Joannas Stunde kam gegen Sonnenuntergang. Sie schien starr vor Entsetzen zu sein, aber sie schaffte es, die Beine steif auf den vom Wasser glitschigen Wulst zu schwingen und fast geräuschlos ins Meer zu gleiten. Sie hing fast wie ein Leichnam im Wasser, ohne die Beine zu bewegen, die angespannten Arme ausgebreitet, die Augen groß und starr, die Lippen zu einem dünnen, blutleeren Strich zusammengepreßt.
Hin und wieder trieb sie vom Gummiboot weg, unternahm aber nie auch nur den leisesten Versuch, wieder zurückzuschwimmen. Der Stabsbootsmann brüllte sie an, mußte sie aber jedesmal an der Sicherheitsleine näher heranholen.

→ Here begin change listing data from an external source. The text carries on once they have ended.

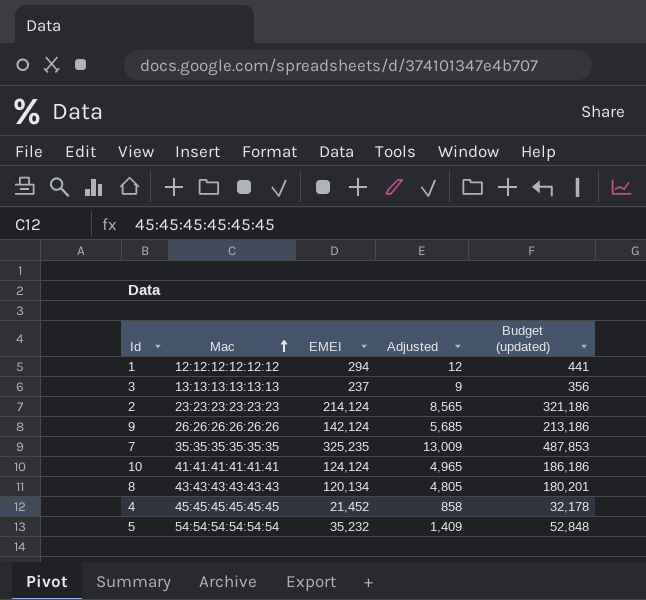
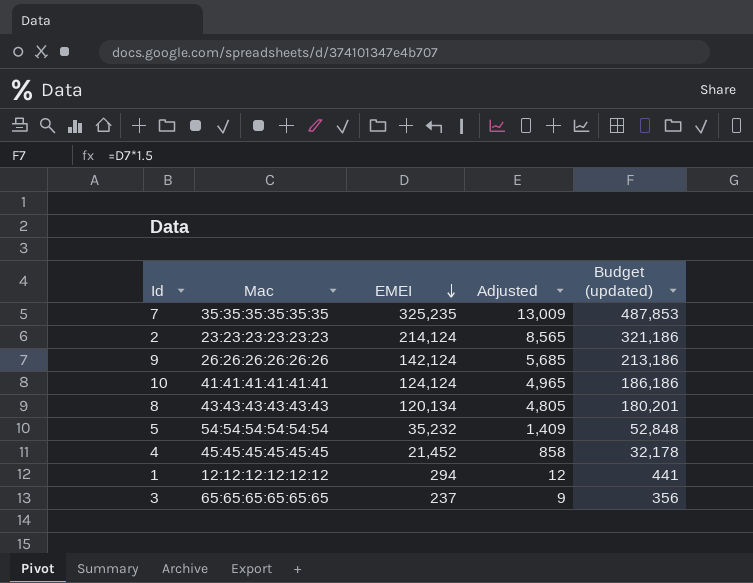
row order: Mac ascending -> EMEI descending
3 | Mac: 13:13:13:13:13:13 -> 65:65:65:65:65:65

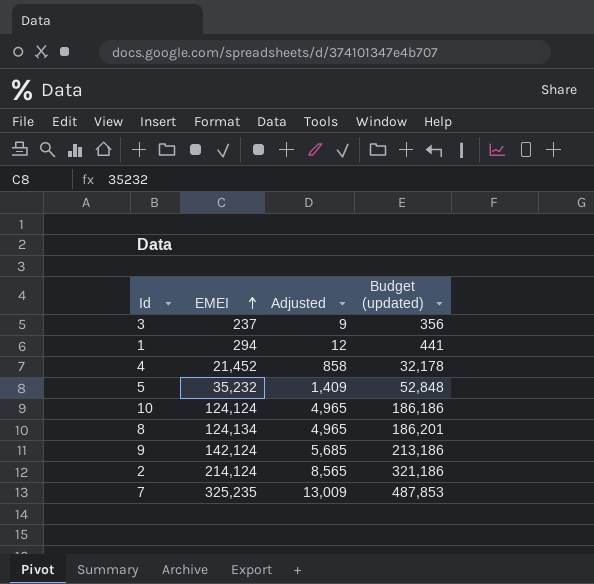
row order: EMEI descending -> EMEI ascending
column Mac | position: 2 -> none
8 | EMEI: 120,134 -> 124,134
8 | Adjusted: 4,805 -> 4,965
8 | Budget (updated): 180,201 -> 186,201

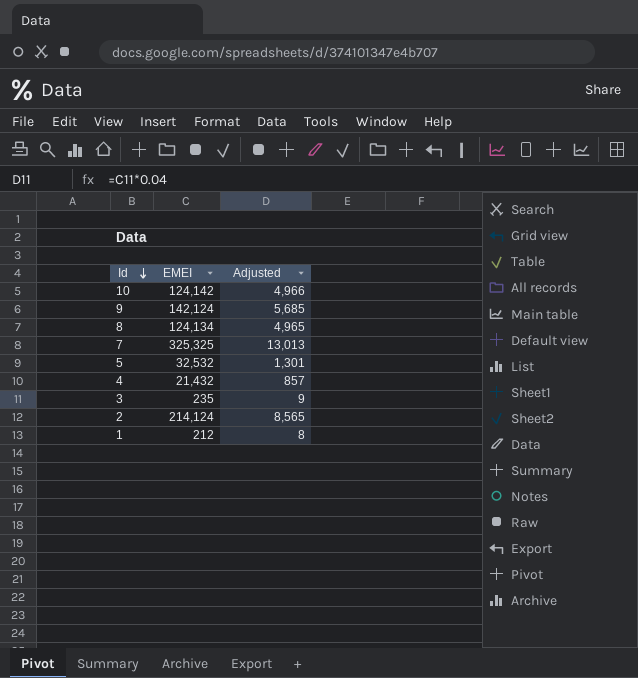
row order: EMEI ascending -> Id descending
column Budget (updated) | formula: [EMEI] * 1.5 -> none
10 | EMEI: 124,124 -> 124,142
10 | Adjusted: 4,965 -> 4,966
7 | EMEI: 325,235 -> 325,325
7 | Adjusted: 13,009 -> 13,013
5 | EMEI: 35,232 -> 32,532
5 | Adjusted: 1,409 -> 1,301
4 | EMEI: 21,452 -> 21,432
4 | Adjusted: 858 -> 857
3 | EMEI: 237 -> 235
1 | EMEI: 294 -> 212
1 | Adjusted: 12 -> 8

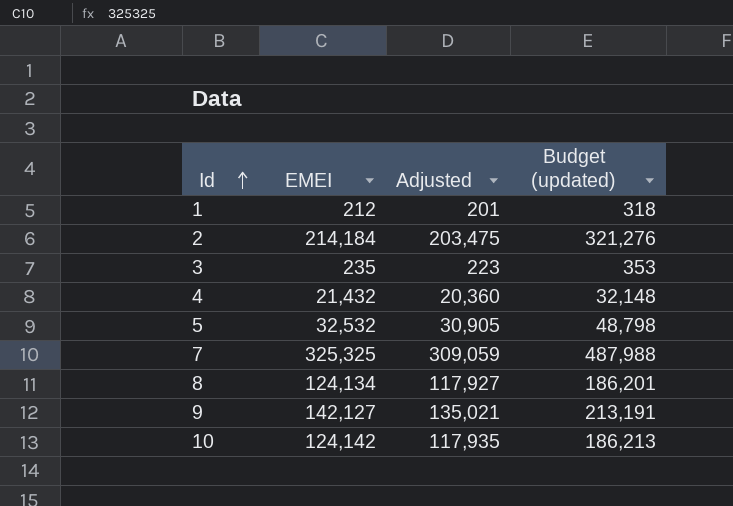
row order: Id descending -> Id ascending
column Adjusted | formula: [EMEI] * 0.04 -> [EMEI] * 0.95
column Budget (updated) | formula: none -> [EMEI] * 1.5
2 | EMEI: 214,124 -> 214,184
9 | EMEI: 142,124 -> 142,127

Als Jamie im abgedunkelten Rover auf seiner Liege lag und zuhörte, wie der Marswind ihn rief, sah er Joanna wieder vor sich, wie sie allein im kalten schwarzen Meer trieb, von panischer Angst erfüllt, und das erbitterte Gebrüll des Stabsbootsmanns und die verlegene Aufmerksamkeit der anderen Trainingsteilnehmer ertrug, bis der Stabsbootsmann sie schließlich wieder an Bord des Gummiboots zog. Zitternd wickelte Joanna sich in eine Decke und kroch in eine Ecke des Gummiboots.